The Raleigh News Observer
Bette Midler brings her brass to Raleigh
Bette Midler Is Still Doing Her Own Thing — Divinely.
By ORLA SWIFT, Staff Writer
Photo: Mary Altaffer
It has been more than four decades since a teenage Bette Midler first sought the spotlight and boldly dubbed herself “divine.” Now, as her own teenage daughter, Sophie, settles in at college, the Divine Miss M. laments that young ladies these days aren’t encouraged to seek out their own divine individuality.
“I think they have a terrible time,” says Midler, 58, whose “Kiss My Brass” music and comedy tour hits Raleigh’s RBC Center tonight. “They have so much pressure on them. They have everybody trying to get their hands in their wallets. They’re marketed to relentlessly. They’re browbeaten to look a certain way. They all talk the same: ‘Like, like, like, like.’ … That just drives me nuts because it doesn’t matter how intelligent you are, you sound like an idiot.”
Midler clearly has a lot to say about how to be a strong young lady. She admits it can be overwhelming when she climbs up on her maternal soap box. “But sometimes you think, if you’re not screaming, you’re not getting through,” she says.
It’s hard to imagine Midler not getting through to anyone. From the start of her career, performing at cabarets such as Raleigh’s now defunct Frog and Nightgown in the 1970s with the then-unknown Barry Manilow, to powerful film roles in “The Rose” and, most recently, this year’s remake of “The Stepford Wives,” Midler’s image has been that of a sassy powerhouse with little apparent concern for what people think of her.
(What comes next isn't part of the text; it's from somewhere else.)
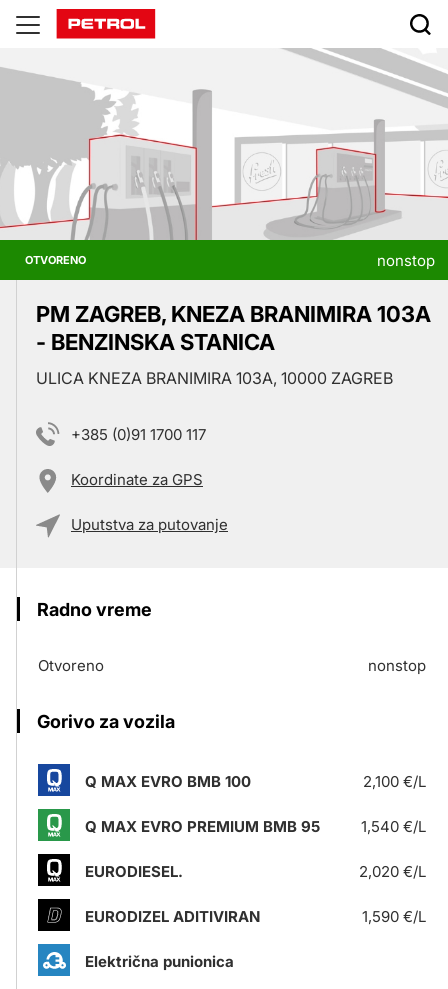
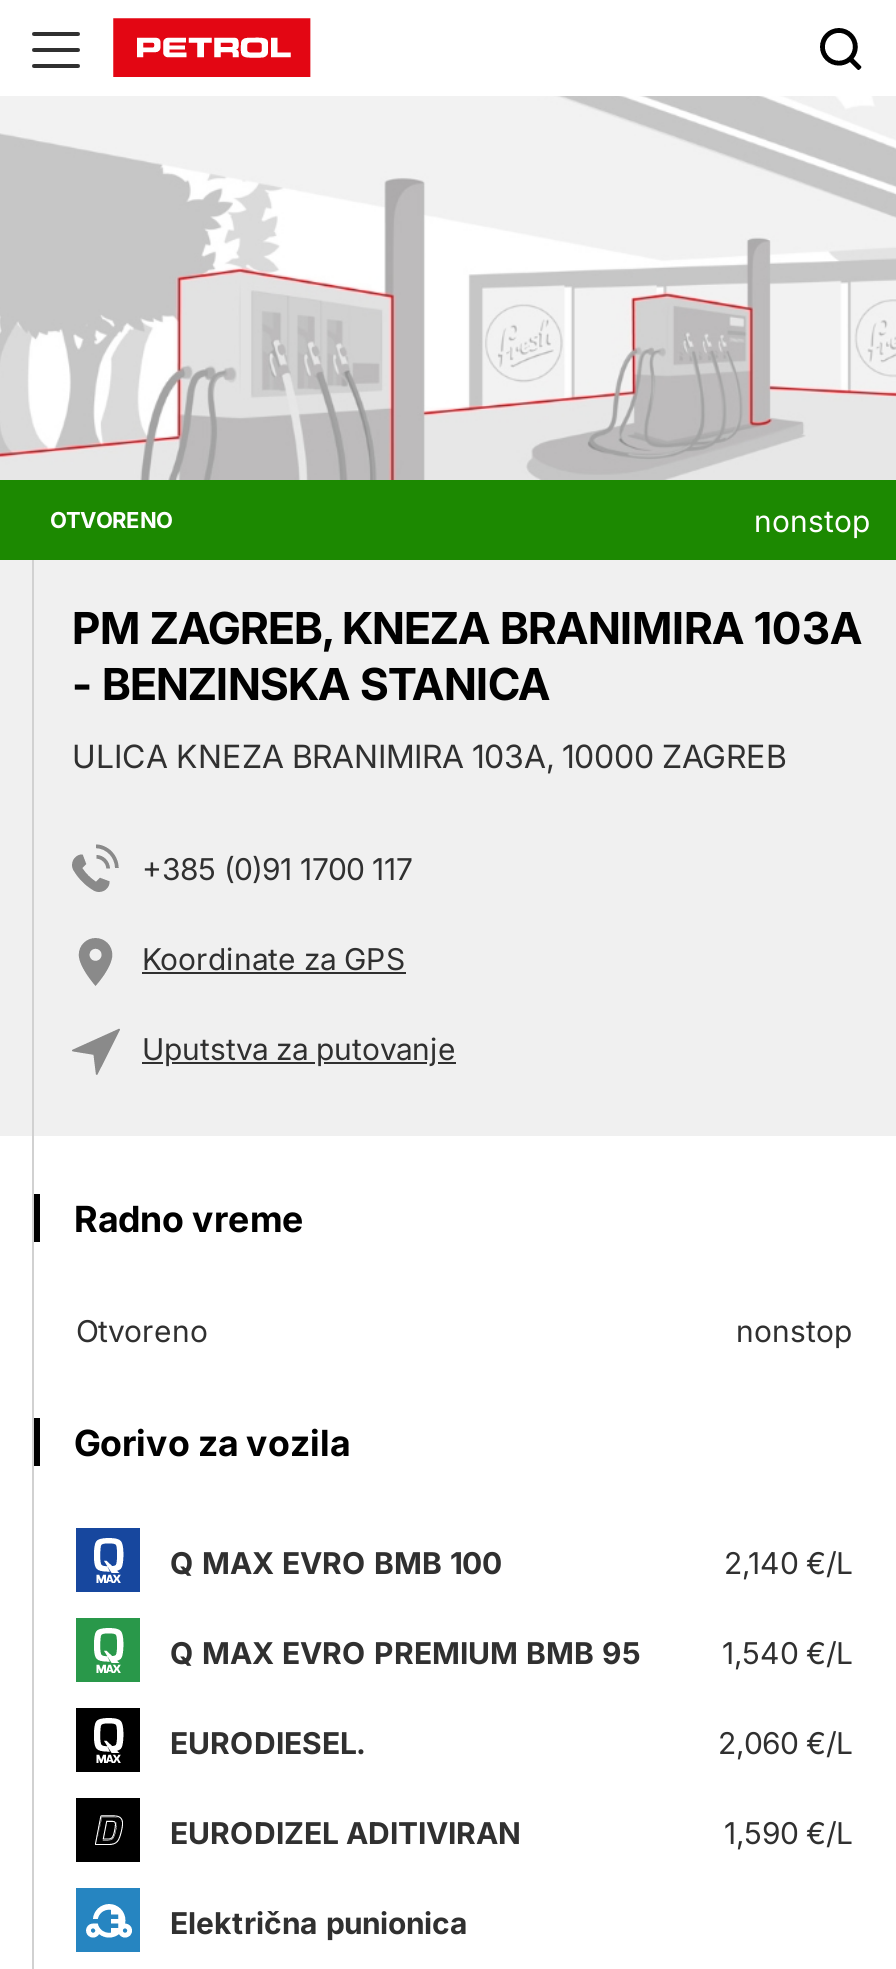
- 2,100 €/L
+ 2,140 €/L

- 2,020 €/L
+ 2,060 €/L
She was only 28 when she created her first solo show on Broadway, and she made a second one just over a year later, in 1974, and two more since then. Her ’74 show, “Bette Midler’s Clams on the Half Shell Revue,” won a special Tony Award for, as the Tonys put it, “adding luster to the Broadway season.”
She has won three Grammy Awards and sold more than 14 million albums. She has climbed high on the pop charts time and again, from early ’70s hits such as “Do You Want to Dance” and a cover of the Andrews Sisters’ “Boogie Woogie Bugle Boy” to “Wind Beneath My Wings,” “From a Distance” and “The Rose.”
Midler has had her flops, too, including a 1982 stinker appropriately titled “Jinxed” and a canceled self-titled television series in 2000. And they’ve crushed her spirit at times. But she’s resilient, personally and professionally. In a phone interview near the start of this second leg of her “Kiss My Brass Tour,” subtitled “I’m Not Retiring and You Can’t Make Me!” she speaks excitedly about the 10-truck spectacle she’s bringing to Raleigh.
“It all takes place on the boardwalk of an amusement park somewhere near the shore,” she says. “It’s kind of a dreamlike state, but it is based loosely on Coney Island at the end of the 19th century, when they first invented light bulbs and people would dash down there and just throw their clothes off as soon as they got off the train and just have the best time, because it was almost like a license to play.
“That’s the kind of attitude that I was hoping for, because when we started doing the show, it was such a grim time,” says Midler, who began the first leg of the tour in December and is now beginning the second leg, hitting smaller markets. “It’s still quite grim, but people seem to really want to come out of it now. So we’re trying to provide them with a nice escape.”
The show will include many of Midler’s hits, as well as tunes from her recent CD of Rosemary Clooney songs, which she recorded with Manilow. She’ll also portray favorite characters such as the disco-loving mermaid Dolores De Lago. And judging from reviews of past “Brass” stops, you can expect political rants and plenty of bawdy jokes.
As the tour’s title indicates, there’ll be another new treat: brass. In addition to the core band of two guitarists, two keyboardists, percussion, drums and bass — and the backup Harlettes — Midler has added a five-piece horn section, something new for her. She says she’ll never go without again.
Lest her fans recoil at the thought of an aggressive, showy horn ensemble drowning out their Divine star, Midler notes that her horns are more refined than that.
“I don’t like that Vegas sound. I never did,” she says. “I always thought of it as really phony. Horns are not phony. Horns can be incredibly romantic. They can add punch and color to an arrangement without sounding strident. And when they play together, when they play in harmony, sometimes it can be so magical.”
Midler hopes her Frog and Nightgown fans will come see her, as they have so faithfully through the years. If her daughter doesn’t always listen to her, at least her fans do. And besides, she confesses, she was pretty headstrong as a kid, too, refusing to consider any career but showbiz. And it served her just fine.
“I was so determined and so driven that once I was on that path I never looked back,” she says. “And I missed a lot. I didn’t really get a decent education. I got a very sketchy education. But I learned a lot. I learned different things. And I did have a career, the career that I wanted. And I feel very blessed.”